# Approximate Reciprocal Square Root

### Two Newton’s Methods

It seems natural to come up with Newton’s method to compute the reciprocal square root because it is a well-known technique for computing the square root. Although $f(x) = 1/x^2 - \alpha$ is the general approach, I thought $f(x) = x^2 - 1/\alpha$ could be another candidate for this problem. Applying Newton’s method to each case, the update formula can be obtained as follows. Note that $\alpha > 0$ in this note. \begin{aligned} x_n - \frac{f_n}{f'_n} \implies \begin{cases} \; x_{n + 1} = x_n - \cfrac{x_n^2 - 1/\alpha}{2 x_n} = \cfrac{x_n^2 + 1/\alpha}{2 x_n} = \cfrac{1}{2} \left( x_n + \cfrac{1}{\alpha x_n} \right) \\\\ \; x_{n + 1} = x_n - \cfrac{1/x_n^2 - \alpha}{-2 / x_n^3} = x_n + \cfrac{x_n - \alpha x_n^3}{2} = \cfrac{x_n (3 - \alpha x_n^2)}{2} \end{cases} \end{aligned}

While I could guess why $f(x) = x^2 - 1/\alpha$ is not used since it requires the division operation for every update, it is not sure which function is much harder to set the initial guess at first glance. For now, assume that $f(x) = 1/x^2 - \alpha$.

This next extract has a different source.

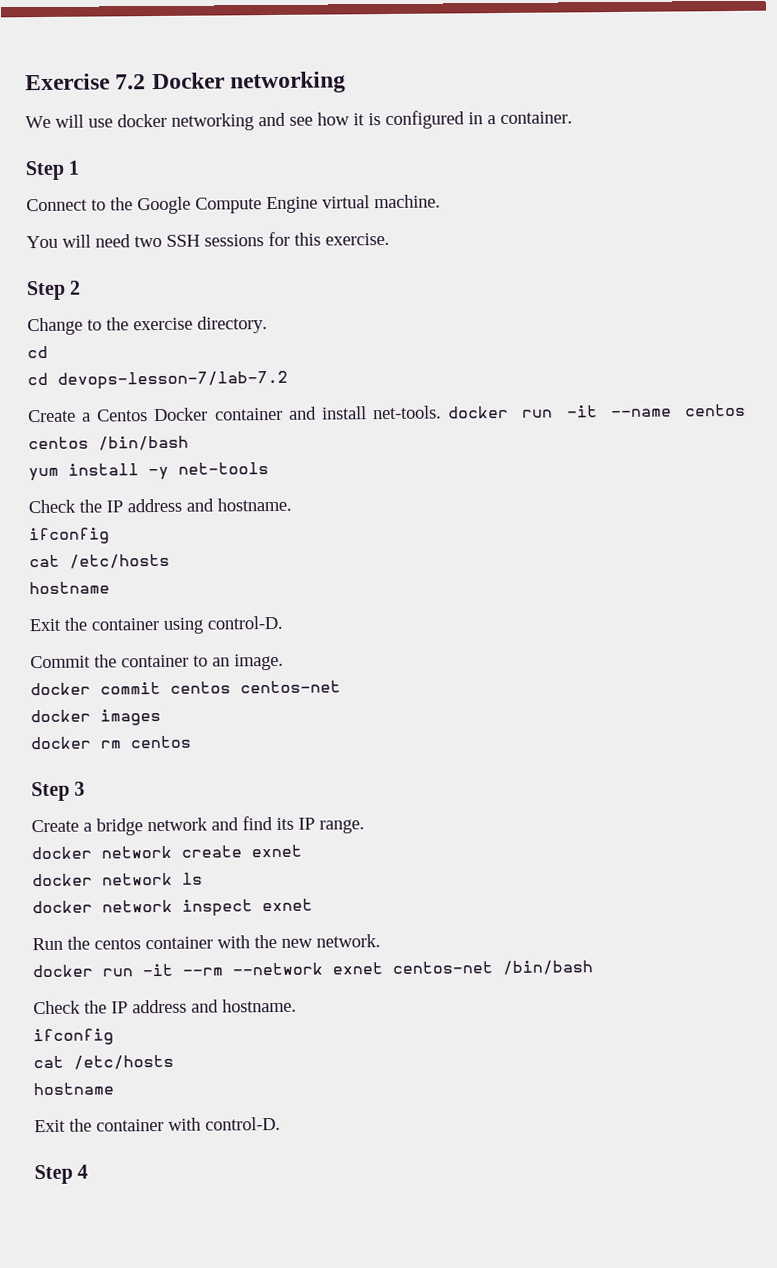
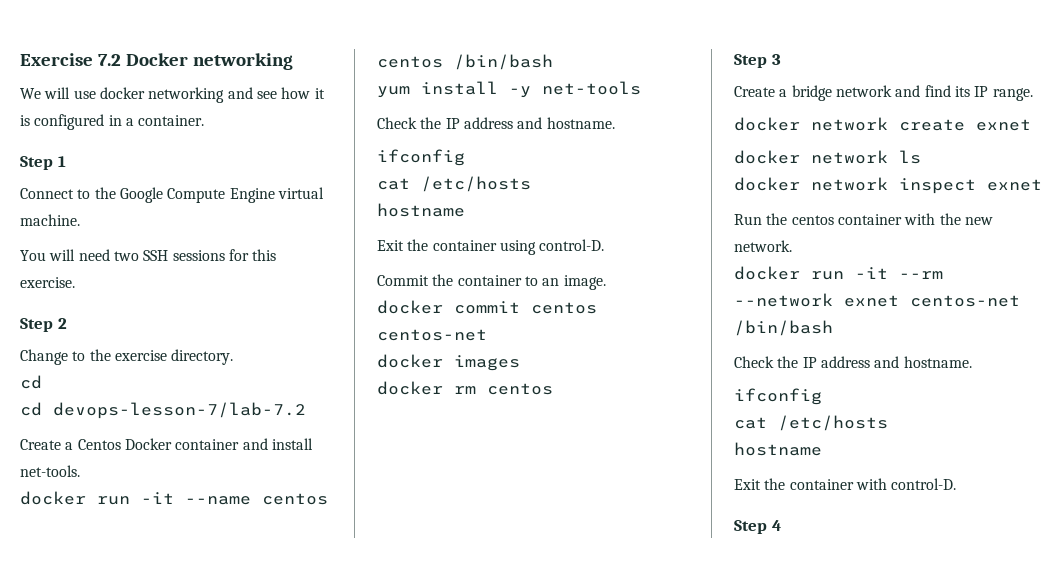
- Create a Centos Docker container and install net-tools. docker run -it --name centos centos /bin/bash
+ Create a Centos Docker container and install net-tools.
+ docker run -it --name centos centos /bin/bash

### Floating-Point as an Integer

In the well-known fast approximate reciprocal square root algorithm, the surprising main idea, at least I think, is the integer representation of a floating-point. This itself is also a well-known trick, but it is quite surprising at the fact that this can be used to estimate the initial guess of Newton’s method. Since $\alpha > 0$, let $\alpha = 2^{E - 127}(1 + M)$ where $E$ is the exponent and $M$ is from the mantissa field such that $(1.d_1d_2\dots d_{23})_2 = 1 + M$ according to this note. Note that $E$ is an integer such that $1 \leq E \leq 254$, and $M$ is a real number such that $0 \leq M < 1$. To the further discussion, the integer representation $I_\alpha$ of $\alpha$ can be written as \begin{aligned} I_\alpha &= E \cdot 2^{23} + \left( d_1 \cdot 2^{22} + d_2 \cdot 2^{21} + \cdots + d_{23} \cdot 2^{0} \right) \\\\ &= E \cdot 2^{23} + 2^{23} \left( d_1 \cdot 2^{-1} + d_2 \cdot 2^{-2} + \cdots + d_{23} \cdot 2^{-23} \right) \\\\ &= E \cdot 2^{23} + M \cdot 2^{23} = (E + M) 2^{23} \end{aligned}

Now, to infer $I_{\alpha^{-1/2}}$, at first $\alpha^{-1/2}$ can be reformed to look similar to $\alpha$ as follows. \begin{aligned} \alpha^{-1/2} &= 2^{127/2 - E/2} (1 + M)^{-1/2} = 2^{(127/2 - E/2 + 127) - 127} (1 + M)^{-1/2} \\ &= 2^{(190.5 - E/2) - 127} (1 + M)^{-1/2} \end{aligned}

Here, since $2^{-1/2} < (1 + M)^{-1/2} \leq 1$, a little adjustment can be applied to fall within the range $[1, 2)$, and finally $I_{\alpha^{-1/2}}$ can be approximated. \begin{aligned} \alpha^{-1/2} &= 2^{(190.5 - E/2) - 127} (1 + M)^{-1/2} \\ &= 2^{(190 - E/2) - 127} (1 + M)^{-1/2} 2^{0.5} \\ &\approx 2^{(190 - E/2) - 127} (1 + (1 - M) / 2) \\\\ \implies I_{\alpha^{-1/2}} &\approx (190 - E/2) 2^{23} + ((1 - M) / 2) 2^{23} \\ &= \left( 190 \cdot 2^{23} + 0.5 \cdot 2^{23} \right) - \left( (E/2) 2^{23} + (M/2) 2^{23} \right) \end{aligned}

Note that $0 < (1 + M)^{-1/2} 2^{0.5} - 1 \leq 2^{0.5} - 1 \approx 0.4142$ since $0 \leq M < 1$. As such, if shifting $I_x$ right one position and subtracting it from $190 \cdot 2^{23} + 0.5 \cdot 2^{23}$, this result might give a good initial guess for Newton’s method. The code from this may look like as follows. Note that 0x5f400000 is equal to $190 \cdot 2^{23} + 0.5 \cdot 2^{23}$.

float rsqrt(float a)
{
union { int xi; float x; };

x = a;
float a_half = 0.5f * a;
xi = 0x5f400000 - (xi >> 1); // approximation to get the initial guess
x = x * (1.5f - a_half * x * x); // one iteration of Newton's method
return x;
}


However, this code seems not that accurate, so deep analysis is required to find a better value than 0x5f400000. Even though more iterations of Newton’s method may give a better result, it is much more efficient to get a better initial guess. More specifically, magic - (xi >> 1) should be well approximated to $I_{\alpha^{-1/2}}$ for a magic number magic.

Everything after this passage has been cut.